----- Data for review -----
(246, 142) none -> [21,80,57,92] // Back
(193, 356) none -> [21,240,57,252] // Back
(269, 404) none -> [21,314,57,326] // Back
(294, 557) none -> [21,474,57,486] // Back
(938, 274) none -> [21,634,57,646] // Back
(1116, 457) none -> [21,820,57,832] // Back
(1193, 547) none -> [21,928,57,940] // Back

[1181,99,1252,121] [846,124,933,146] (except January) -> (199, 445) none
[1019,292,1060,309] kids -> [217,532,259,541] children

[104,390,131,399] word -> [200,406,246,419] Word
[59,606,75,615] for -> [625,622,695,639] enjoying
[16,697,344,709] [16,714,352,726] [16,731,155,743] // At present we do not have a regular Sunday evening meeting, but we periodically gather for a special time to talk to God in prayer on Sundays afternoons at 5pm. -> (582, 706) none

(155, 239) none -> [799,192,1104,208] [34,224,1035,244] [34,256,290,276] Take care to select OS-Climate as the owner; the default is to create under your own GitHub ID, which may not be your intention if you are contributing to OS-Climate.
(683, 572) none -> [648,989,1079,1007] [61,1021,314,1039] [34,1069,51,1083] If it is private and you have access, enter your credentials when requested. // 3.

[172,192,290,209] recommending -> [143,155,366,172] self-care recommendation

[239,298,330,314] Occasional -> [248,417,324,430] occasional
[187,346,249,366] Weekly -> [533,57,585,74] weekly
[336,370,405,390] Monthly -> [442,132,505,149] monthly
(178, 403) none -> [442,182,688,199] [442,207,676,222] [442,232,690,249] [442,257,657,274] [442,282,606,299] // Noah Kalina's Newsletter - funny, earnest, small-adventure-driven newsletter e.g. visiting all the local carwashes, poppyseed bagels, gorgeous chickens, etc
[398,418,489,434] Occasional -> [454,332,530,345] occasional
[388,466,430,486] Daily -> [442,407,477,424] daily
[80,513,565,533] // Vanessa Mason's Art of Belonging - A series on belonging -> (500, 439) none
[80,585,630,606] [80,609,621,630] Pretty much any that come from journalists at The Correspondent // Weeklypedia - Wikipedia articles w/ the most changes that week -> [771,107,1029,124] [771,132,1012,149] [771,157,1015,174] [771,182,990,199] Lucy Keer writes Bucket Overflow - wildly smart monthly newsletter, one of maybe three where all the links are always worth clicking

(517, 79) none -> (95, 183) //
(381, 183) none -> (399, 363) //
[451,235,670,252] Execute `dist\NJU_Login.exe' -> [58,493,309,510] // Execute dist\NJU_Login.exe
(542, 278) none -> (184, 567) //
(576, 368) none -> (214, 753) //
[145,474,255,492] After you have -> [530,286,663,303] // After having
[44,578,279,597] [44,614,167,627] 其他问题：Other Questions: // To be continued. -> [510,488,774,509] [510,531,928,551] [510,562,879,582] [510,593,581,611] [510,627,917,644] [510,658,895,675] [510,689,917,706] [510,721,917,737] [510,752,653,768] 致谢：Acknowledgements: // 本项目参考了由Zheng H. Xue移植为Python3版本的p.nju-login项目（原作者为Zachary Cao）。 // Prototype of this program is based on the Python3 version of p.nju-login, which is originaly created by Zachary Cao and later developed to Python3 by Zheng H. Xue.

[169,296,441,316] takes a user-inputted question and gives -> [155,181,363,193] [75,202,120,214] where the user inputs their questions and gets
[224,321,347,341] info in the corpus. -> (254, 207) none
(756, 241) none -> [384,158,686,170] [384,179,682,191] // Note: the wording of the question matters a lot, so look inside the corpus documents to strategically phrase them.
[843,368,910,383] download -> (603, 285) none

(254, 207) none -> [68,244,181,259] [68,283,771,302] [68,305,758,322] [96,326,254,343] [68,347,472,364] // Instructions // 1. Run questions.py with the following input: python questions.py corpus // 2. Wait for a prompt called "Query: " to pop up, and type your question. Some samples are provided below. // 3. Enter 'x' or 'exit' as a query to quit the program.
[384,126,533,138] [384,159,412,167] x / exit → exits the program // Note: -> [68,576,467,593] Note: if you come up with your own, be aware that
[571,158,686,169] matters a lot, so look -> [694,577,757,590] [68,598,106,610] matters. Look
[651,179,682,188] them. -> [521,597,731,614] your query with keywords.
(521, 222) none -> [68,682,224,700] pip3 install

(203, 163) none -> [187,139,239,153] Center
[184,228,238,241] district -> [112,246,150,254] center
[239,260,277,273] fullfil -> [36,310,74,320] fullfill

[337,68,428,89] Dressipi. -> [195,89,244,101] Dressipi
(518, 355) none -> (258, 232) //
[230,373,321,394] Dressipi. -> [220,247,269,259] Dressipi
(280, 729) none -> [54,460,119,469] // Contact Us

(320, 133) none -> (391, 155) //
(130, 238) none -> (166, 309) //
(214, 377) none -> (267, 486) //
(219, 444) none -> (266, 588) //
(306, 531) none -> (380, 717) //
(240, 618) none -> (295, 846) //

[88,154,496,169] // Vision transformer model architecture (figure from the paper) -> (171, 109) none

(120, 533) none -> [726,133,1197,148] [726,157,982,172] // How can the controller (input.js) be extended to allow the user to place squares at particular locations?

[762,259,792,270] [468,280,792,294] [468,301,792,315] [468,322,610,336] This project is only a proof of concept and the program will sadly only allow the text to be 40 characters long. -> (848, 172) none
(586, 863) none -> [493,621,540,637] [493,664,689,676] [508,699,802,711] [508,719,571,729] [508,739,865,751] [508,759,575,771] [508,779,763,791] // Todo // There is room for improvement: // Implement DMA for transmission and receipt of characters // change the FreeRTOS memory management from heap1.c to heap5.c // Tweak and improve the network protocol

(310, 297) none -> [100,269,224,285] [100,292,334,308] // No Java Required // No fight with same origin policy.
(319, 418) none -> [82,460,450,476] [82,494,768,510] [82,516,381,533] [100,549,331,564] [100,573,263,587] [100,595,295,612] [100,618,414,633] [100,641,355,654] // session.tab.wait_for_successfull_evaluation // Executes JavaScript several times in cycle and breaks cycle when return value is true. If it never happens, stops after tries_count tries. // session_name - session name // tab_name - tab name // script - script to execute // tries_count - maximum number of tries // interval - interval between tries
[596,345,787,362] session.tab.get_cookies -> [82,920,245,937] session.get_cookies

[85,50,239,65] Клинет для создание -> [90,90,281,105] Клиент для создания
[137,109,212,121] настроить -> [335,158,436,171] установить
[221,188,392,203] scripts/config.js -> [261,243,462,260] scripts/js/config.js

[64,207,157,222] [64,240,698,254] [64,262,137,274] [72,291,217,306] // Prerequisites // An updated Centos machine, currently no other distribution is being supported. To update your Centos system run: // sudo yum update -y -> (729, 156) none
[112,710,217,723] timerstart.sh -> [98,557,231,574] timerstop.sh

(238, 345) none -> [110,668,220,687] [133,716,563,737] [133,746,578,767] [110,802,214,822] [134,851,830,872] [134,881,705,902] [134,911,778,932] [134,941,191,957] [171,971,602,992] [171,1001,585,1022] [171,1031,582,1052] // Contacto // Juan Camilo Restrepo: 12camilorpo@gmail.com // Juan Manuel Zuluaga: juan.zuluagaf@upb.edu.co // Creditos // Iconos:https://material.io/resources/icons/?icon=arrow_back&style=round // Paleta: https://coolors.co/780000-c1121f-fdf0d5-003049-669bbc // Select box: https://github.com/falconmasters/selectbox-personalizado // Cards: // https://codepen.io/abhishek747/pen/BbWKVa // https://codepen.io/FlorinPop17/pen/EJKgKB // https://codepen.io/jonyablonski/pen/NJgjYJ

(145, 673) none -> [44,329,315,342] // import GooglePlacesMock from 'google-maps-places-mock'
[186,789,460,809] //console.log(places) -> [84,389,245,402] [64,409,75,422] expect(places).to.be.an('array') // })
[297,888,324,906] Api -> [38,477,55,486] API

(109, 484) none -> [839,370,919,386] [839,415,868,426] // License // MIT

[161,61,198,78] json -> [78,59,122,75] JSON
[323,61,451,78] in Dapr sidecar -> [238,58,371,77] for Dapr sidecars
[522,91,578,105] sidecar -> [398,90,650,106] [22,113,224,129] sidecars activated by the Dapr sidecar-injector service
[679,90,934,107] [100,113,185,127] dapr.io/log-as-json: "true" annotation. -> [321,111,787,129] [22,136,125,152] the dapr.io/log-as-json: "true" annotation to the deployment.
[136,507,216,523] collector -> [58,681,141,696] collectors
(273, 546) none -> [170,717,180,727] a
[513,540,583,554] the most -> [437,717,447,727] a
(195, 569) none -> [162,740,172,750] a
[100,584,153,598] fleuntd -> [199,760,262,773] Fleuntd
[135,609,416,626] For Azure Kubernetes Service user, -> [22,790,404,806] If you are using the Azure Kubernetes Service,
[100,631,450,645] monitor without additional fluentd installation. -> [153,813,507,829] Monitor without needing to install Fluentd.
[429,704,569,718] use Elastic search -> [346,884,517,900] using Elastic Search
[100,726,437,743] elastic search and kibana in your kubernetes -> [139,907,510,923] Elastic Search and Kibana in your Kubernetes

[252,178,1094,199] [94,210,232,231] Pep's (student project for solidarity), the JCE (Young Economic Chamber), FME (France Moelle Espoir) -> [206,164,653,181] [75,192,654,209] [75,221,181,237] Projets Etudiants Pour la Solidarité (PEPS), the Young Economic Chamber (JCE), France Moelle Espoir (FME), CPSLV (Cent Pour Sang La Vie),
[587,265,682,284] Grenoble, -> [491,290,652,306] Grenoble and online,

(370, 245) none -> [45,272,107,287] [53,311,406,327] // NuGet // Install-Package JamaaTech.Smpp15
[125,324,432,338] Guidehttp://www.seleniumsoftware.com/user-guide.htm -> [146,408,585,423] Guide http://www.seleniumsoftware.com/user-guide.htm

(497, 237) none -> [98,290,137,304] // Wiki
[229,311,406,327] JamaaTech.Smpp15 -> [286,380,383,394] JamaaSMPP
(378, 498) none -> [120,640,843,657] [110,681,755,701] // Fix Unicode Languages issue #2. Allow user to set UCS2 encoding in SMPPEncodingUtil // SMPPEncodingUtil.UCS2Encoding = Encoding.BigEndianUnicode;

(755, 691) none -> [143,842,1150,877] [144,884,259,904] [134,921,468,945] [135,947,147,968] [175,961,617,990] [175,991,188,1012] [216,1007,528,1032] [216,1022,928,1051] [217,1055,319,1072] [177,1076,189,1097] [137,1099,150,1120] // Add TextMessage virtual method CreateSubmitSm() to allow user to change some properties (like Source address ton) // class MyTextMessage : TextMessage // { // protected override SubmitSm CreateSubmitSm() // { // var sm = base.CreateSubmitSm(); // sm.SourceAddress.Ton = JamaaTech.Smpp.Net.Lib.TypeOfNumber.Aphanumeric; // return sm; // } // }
-----
> [Required work] Reproduce precisely, and with no line left out, each line from the top of the entries through the line that carries "(1116, 457) none -> [21,820,57,832] // Back".

> [Answer to the exercise]
(246, 142) none -> [21,80,57,92] // Back
(193, 356) none -> [21,240,57,252] // Back
(269, 404) none -> [21,314,57,326] // Back
(294, 557) none -> [21,474,57,486] // Back
(938, 274) none -> [21,634,57,646] // Back
(1116, 457) none -> [21,820,57,832] // Back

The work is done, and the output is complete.